- [Exercise inputs]
>>>>

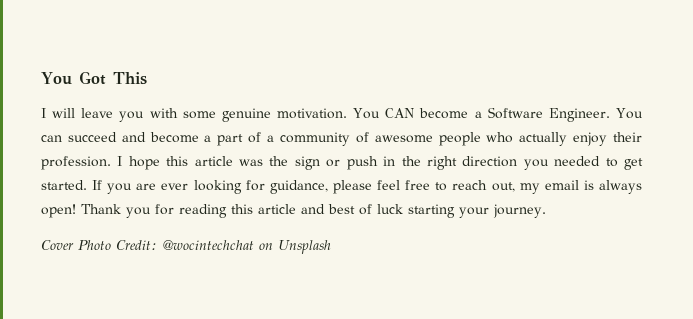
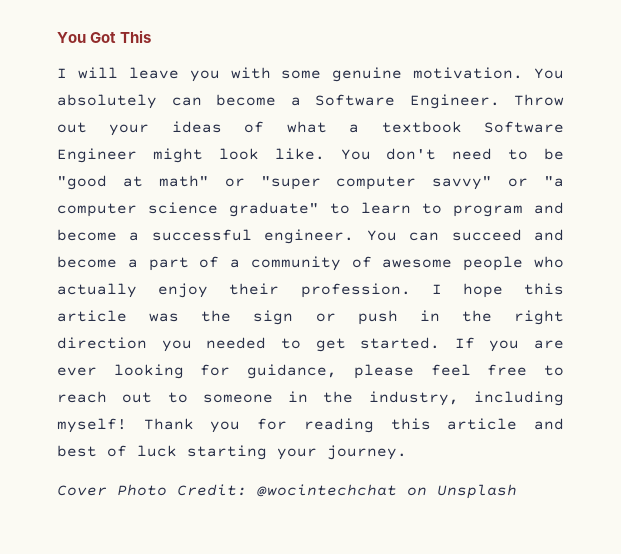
[385,108,415,118] CAN -> [57,94,202,109] absolutely can
(610, 115) none -> [514,94,564,106] [57,121,564,136] [57,148,564,163] [57,175,564,190] [57,202,564,217] [57,229,355,244] Throw out your ideas of what a textbook Software Engineer might look like. You don't need to be "good at math" or "super computer savvy" or "a computer science graduate" to learn to program and become a successful engineer.
[491,180,643,194] [41,204,76,218] out, my email is always open! -> [122,391,564,406] [57,418,127,433] out to someone in the industry, including myself!

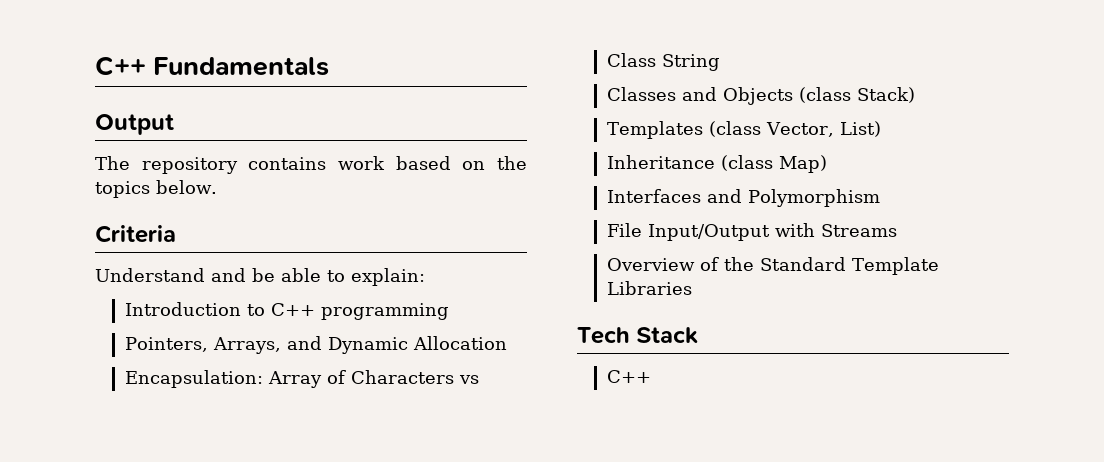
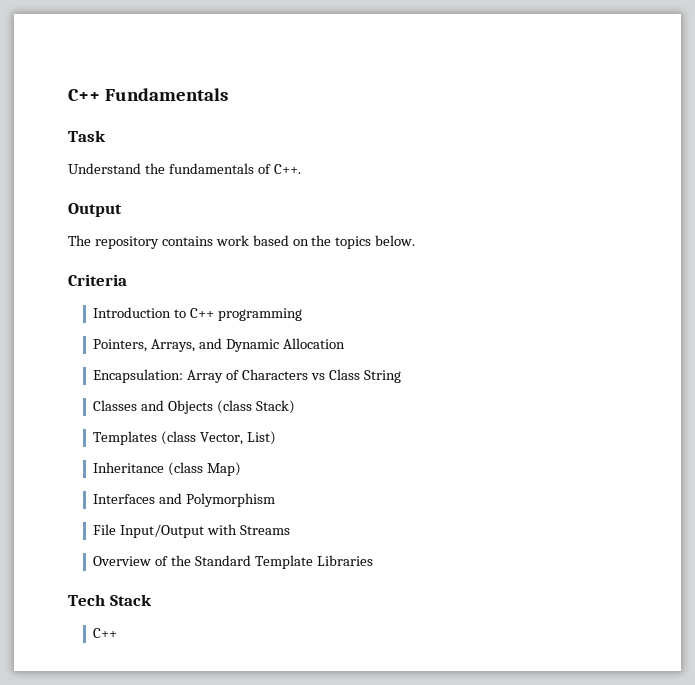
(330, 66) none -> [68,130,106,142] [68,163,301,174] // Task // Understand the fundamentals of C++.
[95,268,425,286] // Understand and be able to explain: -> (127, 280) none

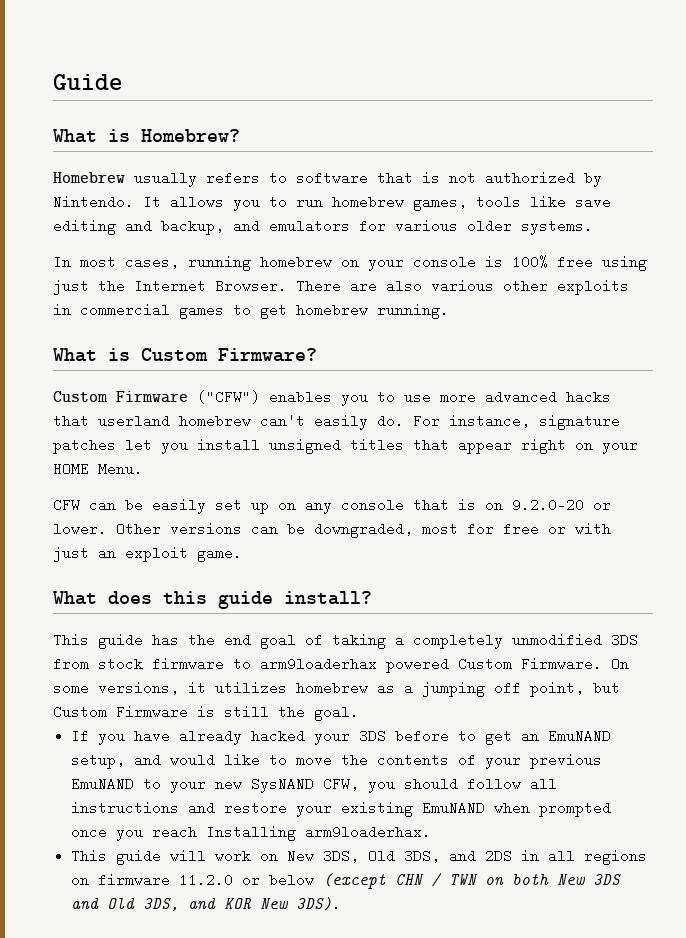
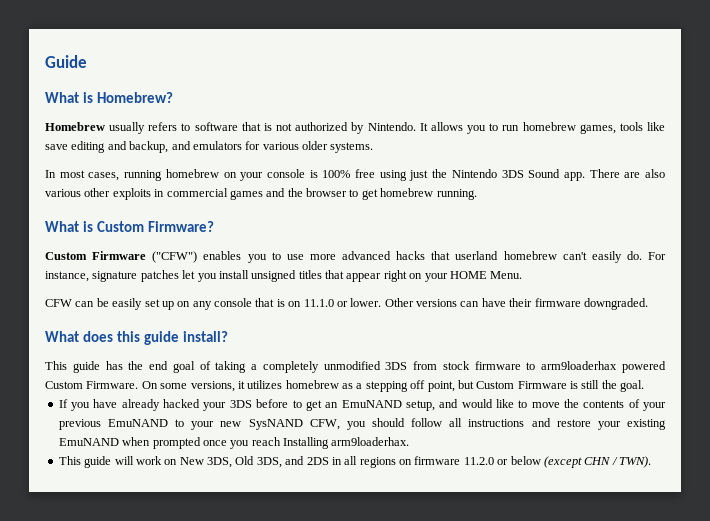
[134,279,287,293] Internet Browser. -> [451,169,585,181] Nintendo 3DS Sound app.
(224, 311) none -> [266,188,347,197] and the browser
[512,498,584,512] 9.2.0-20 -> [303,299,334,307] 11.1.0
[287,522,611,538] [53,546,242,562] be downgraded, most for free or with just an exploit game. -> [481,298,648,310] have their firmware downgraded.
[422,682,485,697] jumping -> [365,381,408,392] stepping
[449,873,622,885] [71,897,342,911] TWN on both New 3DS and Old 3DS, and KOR New 3DS). -> [619,456,651,468] TWN).

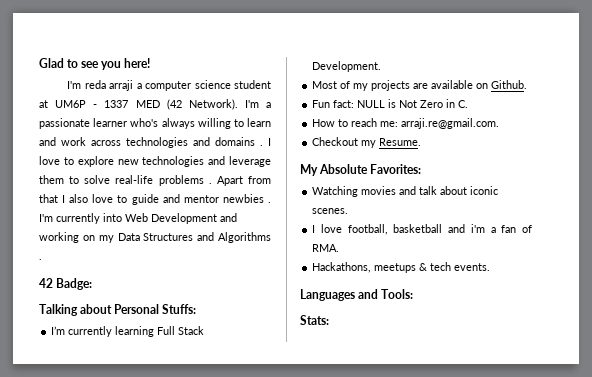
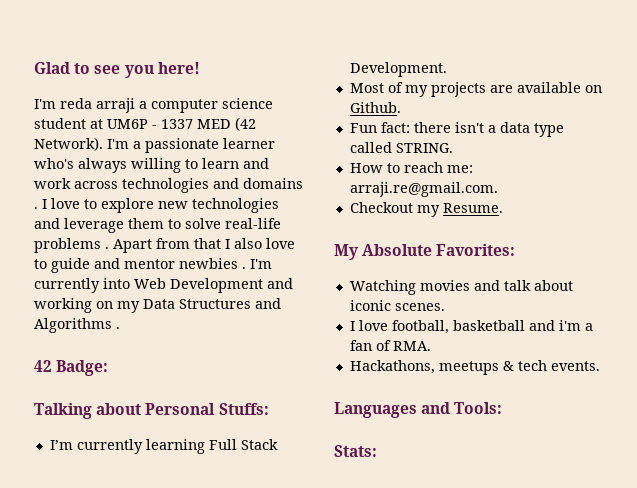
[357,99,469,108] NULL is Not Zero in C. -> [413,122,564,137] [349,142,453,153] there isn't a data type called STRING.

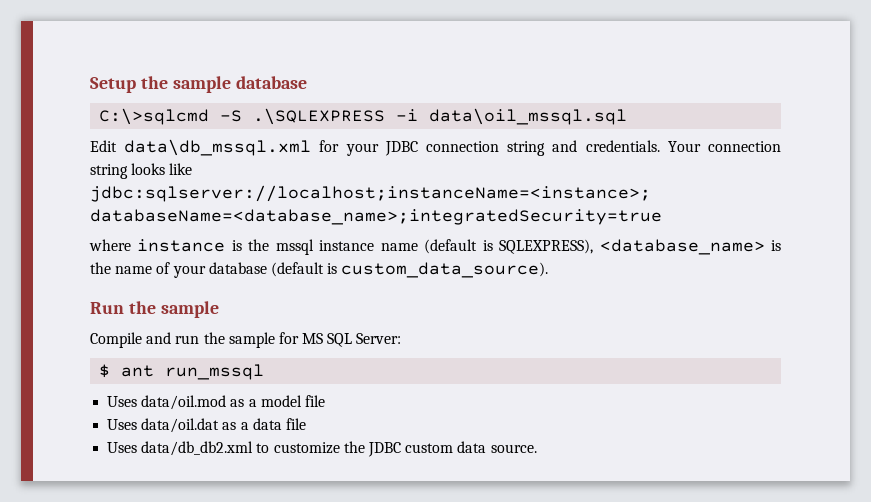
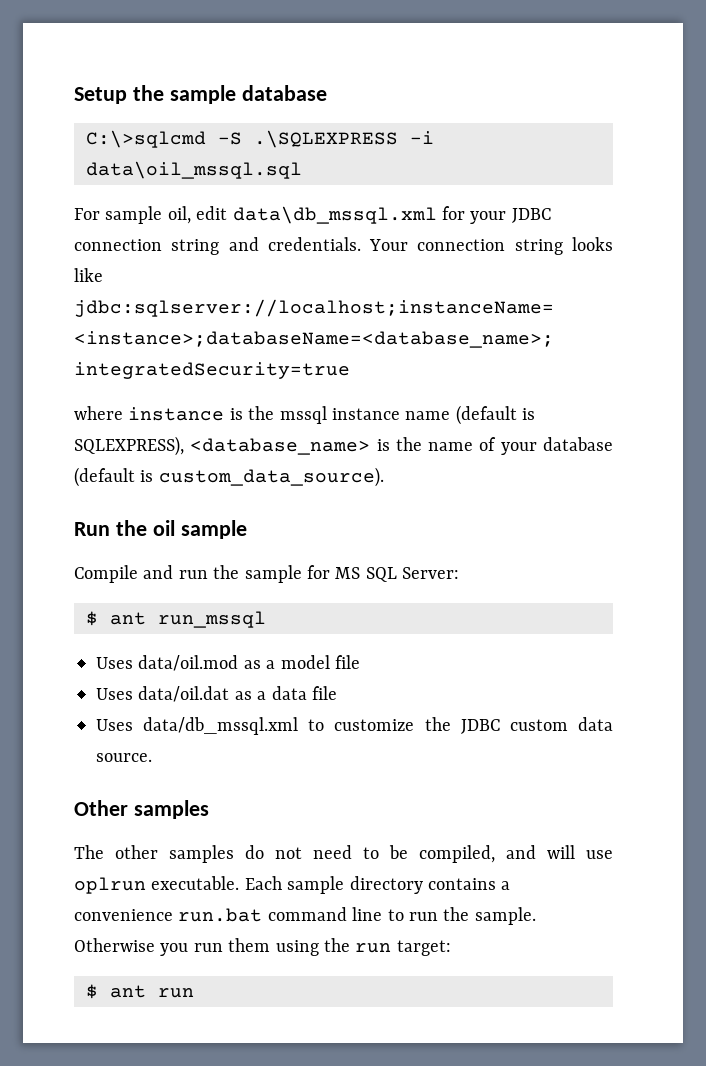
[90,140,117,152] Edit -> [74,206,228,224] For sample oil, edit
(156, 307) none -> [152,520,175,536] oil
[141,441,254,456] data/db_db2.xml -> [143,717,299,735] data/db_mssql.xml
(537, 448) none -> [74,800,209,819] [74,845,613,863] [74,876,511,894] [74,907,536,925] [74,938,451,956] [86,984,194,999] // Other samples // The other samples do not need to be compiled, and will use oplrun executable. Each sample directory contains a convenience run.bat command line to run the sample. Otherwise you run them using the run target: // $ ant run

<<<<

- [What to work on] Nothing but the lines from the one with "[512,498,584,512] 9.2.0-20 ->" up to and including the one with "[357,99,469,108] NULL is" should be printed, exactly as they read above. Please keep the pictures out.

- [Task solution]
[512,498,584,512] 9.2.0-20 -> [303,299,334,307] 11.1.0
[287,522,611,538] [53,546,242,562] be downgraded, most for free or with just an exploit game. -> [481,298,648,310] have their firmware downgraded.
[422,682,485,697] jumping -> [365,381,408,392] stepping
[449,873,622,885] [71,897,342,911] TWN on both New 3DS and Old 3DS, and KOR New 3DS). -> [619,456,651,468] TWN).

[357,99,469,108] NULL is Not Zero in C. -> [413,122,564,137] [349,142,453,153] there isn't a data type called STRING.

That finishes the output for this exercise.